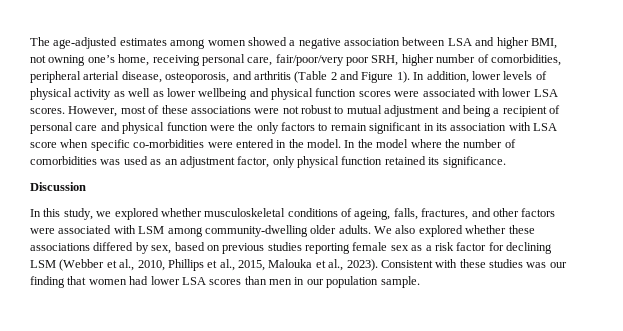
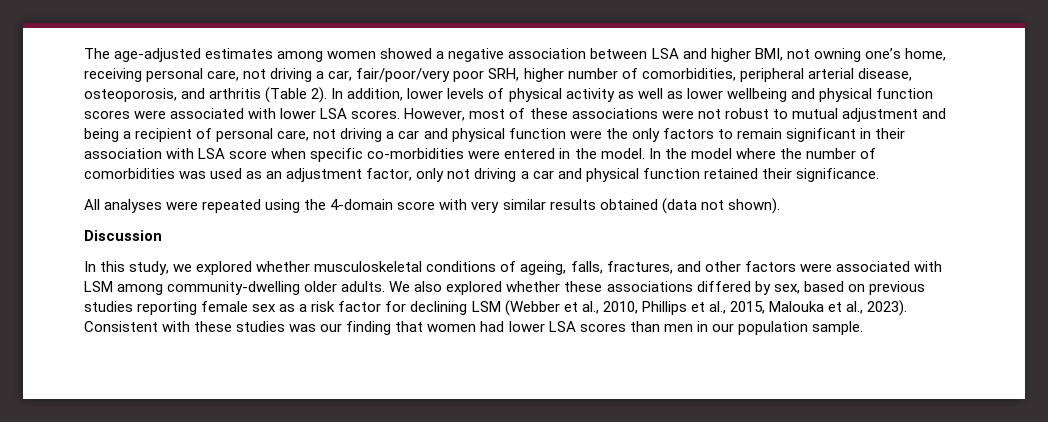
- The age-adjusted estimates among women showed a negative association between LSA and higher BMI, not owning one’s home, receiving personal care, fair/poor/very poor SRH, higher number of comorbidities, peripheral arterial disease, osteoporosis, and arthritis (Table 2 and Figure 1).
+ The age-adjusted estimates among women showed a negative association between LSA and higher BMI, not owning one’s home, receiving personal care, not driving a car, fair/poor/very poor SRH, higher number of comorbidities, peripheral arterial disease, osteoporosis, and arthritis (Table 2).
- However, most of these associations were not robust to mutual adjustment and being a recipient of personal care and physical function were the only factors to remain significant in its association with LSA score when specific co-morbidities were entered in the model.
+ However, most of these associations were not robust to mutual adjustment and being a recipient of personal care, not driving a car and physical function were the only factors to remain significant in their association with LSA score when specific co-morbidities were entered in the model.
- In the model where the number of comorbidities was used as an adjustment factor, only physical function retained its significance.
+ In the model where the number of comorbidities was used as an adjustment factor, only not driving a car and physical function retained their significance.
+ All analyses were repeated using the 4-domain score with very similar results obtained (data not shown).

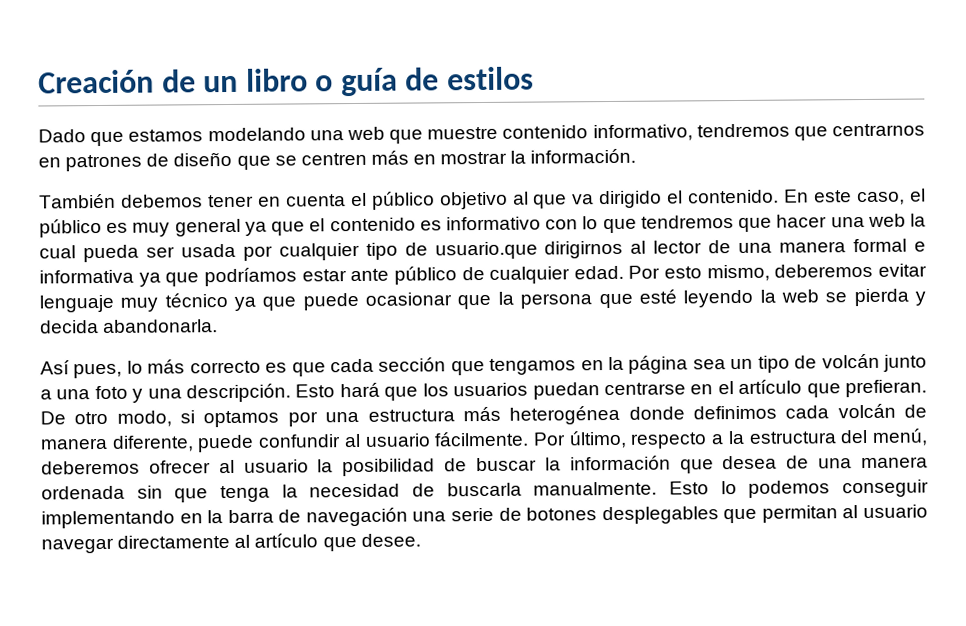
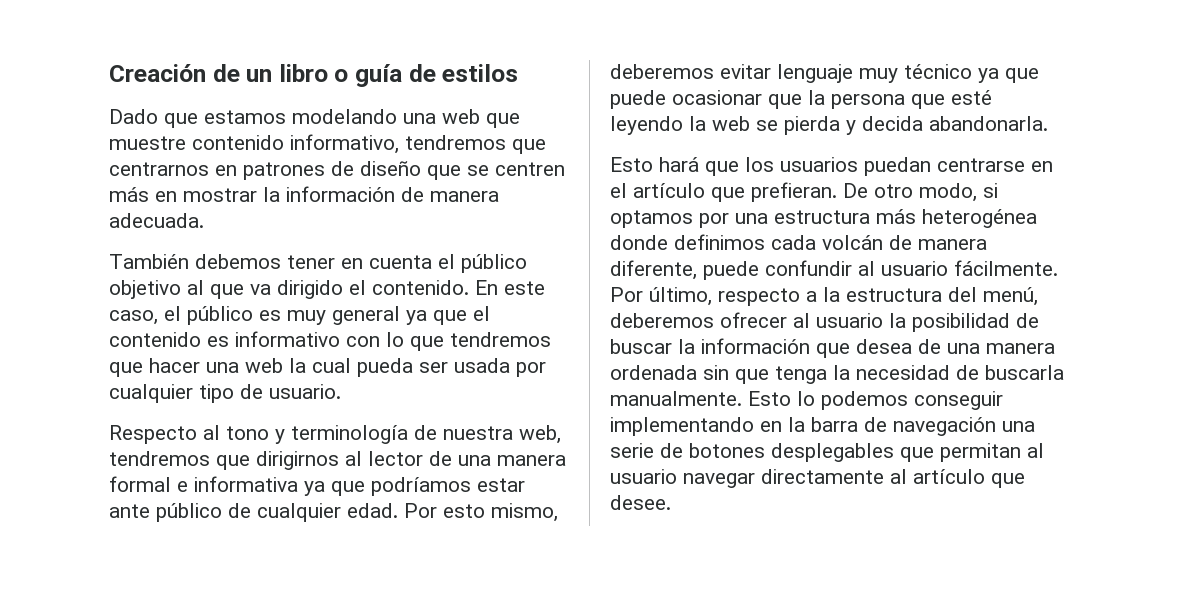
- Dado que estamos modelando una web que muestre contenido informativo, tendremos que centrarnos en patrones de diseño que se centren más en mostrar la información.
+ Dado que estamos modelando una web que muestre contenido informativo, tendremos que centrarnos en patrones de diseño que se centren más en mostrar la información de manera adecuada.
- En este caso, el público es muy general ya que el contenido es informativo con lo que tendremos que hacer una web la cual pueda ser usada por cualquier tipo de usuario.que dirigirnos al lector de una manera formal e informativa ya que podríamos estar ante público de cualquier edad.
+ En este caso, el público es muy general ya que el contenido es informativo con lo que tendremos que hacer una web la cual pueda ser usada por cualquier tipo de usuario.
+ Respecto al tono y terminología de nuestra web, tendremos que dirigirnos al lector de una manera formal e informativa ya que podríamos estar ante público de cualquier edad.
- Así pues, lo más correcto es que cada sección que tengamos en la página sea un tipo de volcán junto a una foto y una descripción.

**WORK ORDER:** Write out the lines above exactly, but only from the one containing "- Dado que estamos" through the last one.

**WRITTEN REPLY:**
- Dado que estamos modelando una web que muestre contenido informativo, tendremos que centrarnos en patrones de diseño que se centren más en mostrar la información.
+ Dado que estamos modelando una web que muestre contenido informativo, tendremos que centrarnos en patrones de diseño que se centren más en mostrar la información de manera adecuada.
- En este caso, el público es muy general ya que el contenido es informativo con lo que tendremos que hacer una web la cual pueda ser usada por cualquier tipo de usuario.que dirigirnos al lector de una manera formal e informativa ya que podríamos estar ante público de cualquier edad.
+ En este caso, el público es muy general ya que el contenido es informativo con lo que tendremos que hacer una web la cual pueda ser usada por cualquier tipo de usuario.
+ Respecto al tono y terminología de nuestra web, tendremos que dirigirnos al lector de una manera formal e informativa ya que podríamos estar ante público de cualquier edad.
- Así pues, lo más correcto es que cada sección que tengamos en la página sea un tipo de volcán junto a una foto y una descripción.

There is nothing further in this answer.